De plus, avec l’algèbre d’Al-Khwarizmi, ces savants nous ont fourni le plus important outil mathématique jamais conçu, et qui sous-tend toutes les facettes de la science, ainsi que des processus plus quotidiens.[4] (2009 : 139-140)

Ainsi, pour l’auteur, l’algèbre est considérée comme l’un des plus grands outils mathématiques jamais inventés, qui, à travers son usage, rejoint presque toutes les autres branches de la science. Al Khwarizmi écrit le premier traité d’algèbre sous le titre Abrégé du calcul par la restauration et la comparaison[5]. La latinisation du nom de ce mathématicien a donné naissance au mot « algorithme ». Par ailleurs, ce livre constitue une somme d’informations considérables sur la résolution des équations de premier et de second degré et il ne contient aucun chiffre, toutes les équations étant écrites avec des mots.

  • la théorie des catégories, introduite au début des années 1940 par Samuel Eilenberg et Saunders MacLane, est comme un langage pour étudier les structures mathématiques et les relations qu’elles entretiennent.

Aussi rigoureuse qu’une telle conception puisse être, elle nous laisse cependant dubitatifs quant à son efficacité.
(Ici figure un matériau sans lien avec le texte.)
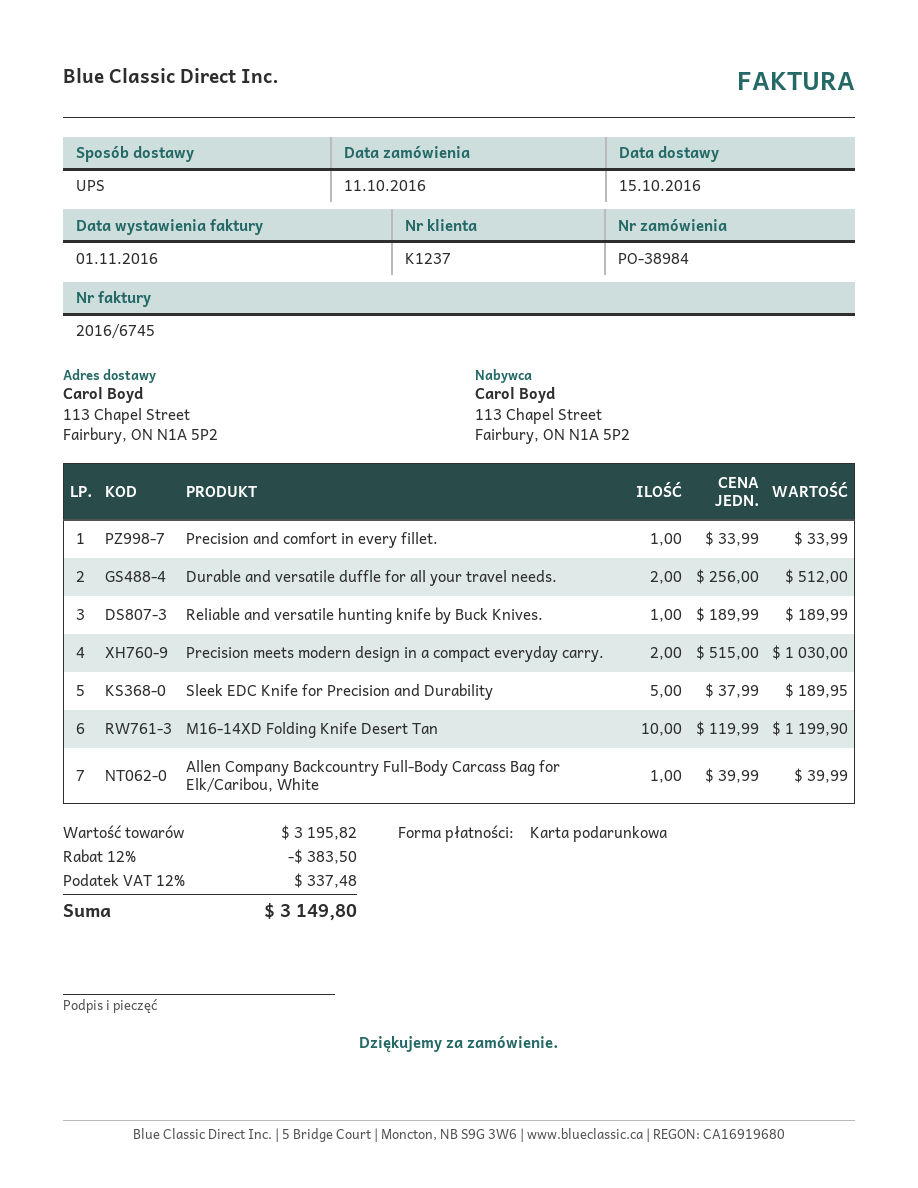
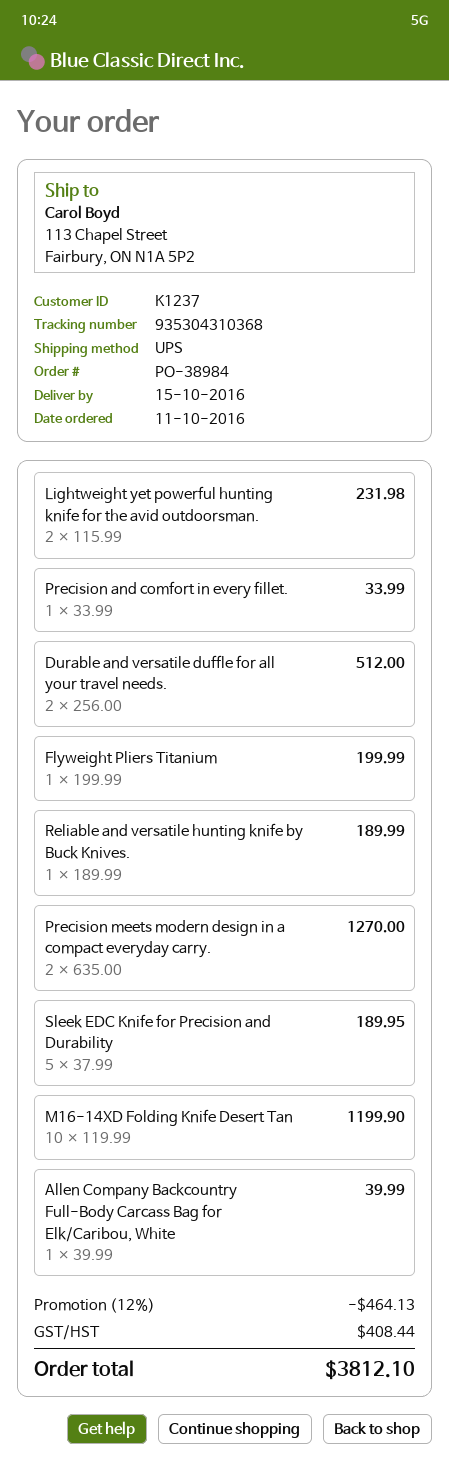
Precision meets modern design in a compact everyday carry.: 2 x 515.00 = 1030.00 -> 2 x 635.00 = 1270.00
Lightweight yet powerful hunting knife for the avid outdoorsman.: none -> 2 x 115.99 = 231.98
Flyweight Pliers Titanium: none -> 1 x 199.99 = 199.99
discount: 12% = 383.50 -> 12% = 464.13
tax: 337.48 -> 408.44
total: 3149.80 -> 3812.10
Dire qu’il est un niveau supérieur de la pratique mathématique induit que les autres niveaux sont inférieurs. Dire que les mathématiques pures constituent le summum de la réflexion mathématique, c’est considérer que des pratiques d’une mathématique ancrée dans la réalité ou contextualisée seraient secondaires. Nous ne partageons donc pas cette conception hiérarchisée des pratiques mathématiques qui peuvent mener à des discriminations, à des injustices cognitives. Nous pensons que toutes les disciplines mathématiques sont dignes d’intérêt qu’il n’y a pas lieu d’en faire une hiérarchie. Sans amoindrir le rôle que peuvent jouer les mathématiques dites « pures » dans le développement de l’intellect et de la cognition humaine, nous privilégions, dans nos pratiques, une approche mathématique qui se préoccupe des conditions de vie des populations. Ce sont donc des mathématiques au service du développement humain dont il s’agit. Comment concevoir autrement la place d’une discipline aussi centrale dans la vie humaine quand on est membre d’une société où les besoins parmi lesquels les plus élémentaires manquent? Peut-on, à juste titre, se satisfaire d’une course vers le « château des mathématiques » alors que la majorité ne possède ni les moyens d’accéder au château ni la possibilité de le voir et de le toucher. Par cette analogie, nous voulons montrer que les besoins humains, aussi minimes soient-ils, ne sauraient être détachés des préoccupations intellectuelles, car si faire de la science pour la science est bien, faire de la science pour le progrès est meilleur. Piron nous invite à nous poser les questions suivantes : quel rôle une université peut-elle jouer dans le développement local durable de la communauté qu’elle dessert (ville, région, pays), elle dont la vocation est officiellement de transmettre des connaissances « scientifiques » de type universel? Qu’a-t-elle à dire et à faire à propos des enjeux du développement local de sa communauté? (Piron, 2016 : 308).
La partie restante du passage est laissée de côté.